Rate swap cuts costs of bond issue for health care system.

A Pennsylvania health care provider said derivatives have cut 30 basis points off the cost of a $55 million bond issue.

Wyoming Valley Health Care System Inc. said it was pleased with the outcome of the deal, which involved selling variable-rate debt and then immediately using a swap to convert into fixed-rate borrowing at a lower cost than would otherwise be possible.

Theodore Seiter, Wyoming Valley's treasurer, was confident the derivatives would not lead to any extra risk -- a danger highlighted by the crisis in Orange County, Calif. -- because Wyoming Valley brought in extra investment bankers, accountants, and lawyers to scrutinize the terms of the offering.

"We spent a lot of time doing our due diligence with our board of directors," Seiter said.

The $55 million offering was part of a larger $100 million bond sale put together by Connecticut-based derivatives boutique AMBAC Financial Services and Bear, Stearns & Co.

Proceeds will be used to renovate and expand two hospitals, principally Wilkes-Barre General Hospital; build new medical offices; expand the computer system; and defease a previous issue.

Seiter said the health care system was persuaded to look at derivatives by rising interest rates. Six months earlier, he said, the deal would have cost 100 basis points less.

But as a first-time derivatives user, he was concerned about the possibility of extra risk. In addition to the professionals normally employed, Wyoming Valley brought in a special counsel, a local CPA firm, and investment bankers Brown Brothers Harriman & Co.

Depending on which was cheaper for each maturity, the issue was split into conventional fixed-rate serial bonds, variable-rate bonds, and the swapped component.

Following this analysis, Wyoming Valley sold $25 million of serial bonds with maturities from Jan. 1, 1996, to Jan. 1, 2007, and coupons from 5.00% to 6.5%.

Derivatives took over from 2008 to 2024. For this period, Wyoming Valley issued amortizing variable-rate paper, then immediately carried out a swap with AMBAC. Under this agreement, AMBAC pays Wyoming Valley the variable rate owing on the bonds, canceling out the health care system's original variable exposure. In return, Wyoming Valley pays AMBAC a fixed rate of 6.83% on this $55 million portion of the series-A bonds, which were priced on Dec. 1.

Bear Stearns figured that a standard fixed-rate issue would have carried a 7Z coupon -- almost 30 basis points higher.

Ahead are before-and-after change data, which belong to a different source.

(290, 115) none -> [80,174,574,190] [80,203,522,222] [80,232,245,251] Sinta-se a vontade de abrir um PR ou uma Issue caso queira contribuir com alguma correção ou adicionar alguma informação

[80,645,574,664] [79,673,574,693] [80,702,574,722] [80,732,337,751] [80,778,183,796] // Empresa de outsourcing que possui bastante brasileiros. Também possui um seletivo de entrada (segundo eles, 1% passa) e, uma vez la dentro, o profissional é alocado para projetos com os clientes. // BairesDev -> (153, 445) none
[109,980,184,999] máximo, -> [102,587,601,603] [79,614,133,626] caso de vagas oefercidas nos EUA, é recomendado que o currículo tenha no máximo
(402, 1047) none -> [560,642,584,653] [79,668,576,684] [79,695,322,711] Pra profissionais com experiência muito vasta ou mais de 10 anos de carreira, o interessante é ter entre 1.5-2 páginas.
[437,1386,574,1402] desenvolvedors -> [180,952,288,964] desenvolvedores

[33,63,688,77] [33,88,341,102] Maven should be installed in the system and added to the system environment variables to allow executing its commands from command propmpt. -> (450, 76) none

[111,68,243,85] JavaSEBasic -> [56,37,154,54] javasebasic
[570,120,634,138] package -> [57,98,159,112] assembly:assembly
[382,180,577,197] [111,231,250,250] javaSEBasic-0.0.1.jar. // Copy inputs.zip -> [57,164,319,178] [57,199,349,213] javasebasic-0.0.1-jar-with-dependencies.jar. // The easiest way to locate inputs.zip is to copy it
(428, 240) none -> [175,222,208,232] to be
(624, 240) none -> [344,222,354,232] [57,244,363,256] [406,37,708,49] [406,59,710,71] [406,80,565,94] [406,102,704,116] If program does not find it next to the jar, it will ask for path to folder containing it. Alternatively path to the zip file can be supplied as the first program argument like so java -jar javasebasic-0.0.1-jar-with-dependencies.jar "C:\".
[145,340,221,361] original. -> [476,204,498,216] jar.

The final $19 million will be priced this week, Bear Stearns said. The coupon on the 30-year, amortizing, variable-rate series-B bonds will be set every five weeks by Dutch auction.

The swapped portion achieves lower costs because of the current structure of the yield curve, according to Mike Kelly, managing director of AMBAC Financial Services.

Short term, municipals generally trade at about 66% of treasuries, reflecting their tax advantage.

Long term, the gap narrows and munis rise to 80% to 95% of treasuries, reflecting the risk that tax rates may change in the future.

At the moment, sales by mutual funds have depressed long-term municipal prices and raised yields, narrowing the gap between munis and treasuries more than usual.

Kelly said this opens up the possibility of arbitrage, an opportunity exploited by swaps.

Kelly said AMBAC did not retain its exposure to variable rates but swapped back to fixed-rate in the taxable market. The boutique then only has to manage changes between Libor and the tax-exempt short-term marketplace.

To reduce its risks, AMBAC required Wyoming Valley to insure the bonds, raising the previous A rating from Moody's Investors Service to triple-A and costing 25 basis points.

An agent was brought in to cap the ongoing remarketing costs of variable-rate bonds at 10 basis points. The 35 basis points of extra costs were included in the calculation of the fixed swap rate.

Kelly said he expects the market for muni swaps, currently just 2% of issuance, to rise to as much as 10% in five years.

"When the market presents those kind of savings it would be difficult to justify borrowing in the fixed-rate market," he said.

Under present conditions, he added, issuers could readily achieve results similar to Wyoming Valley's. In high-tax states such as New York and California, the savings could be as much as 50 basis points, he said.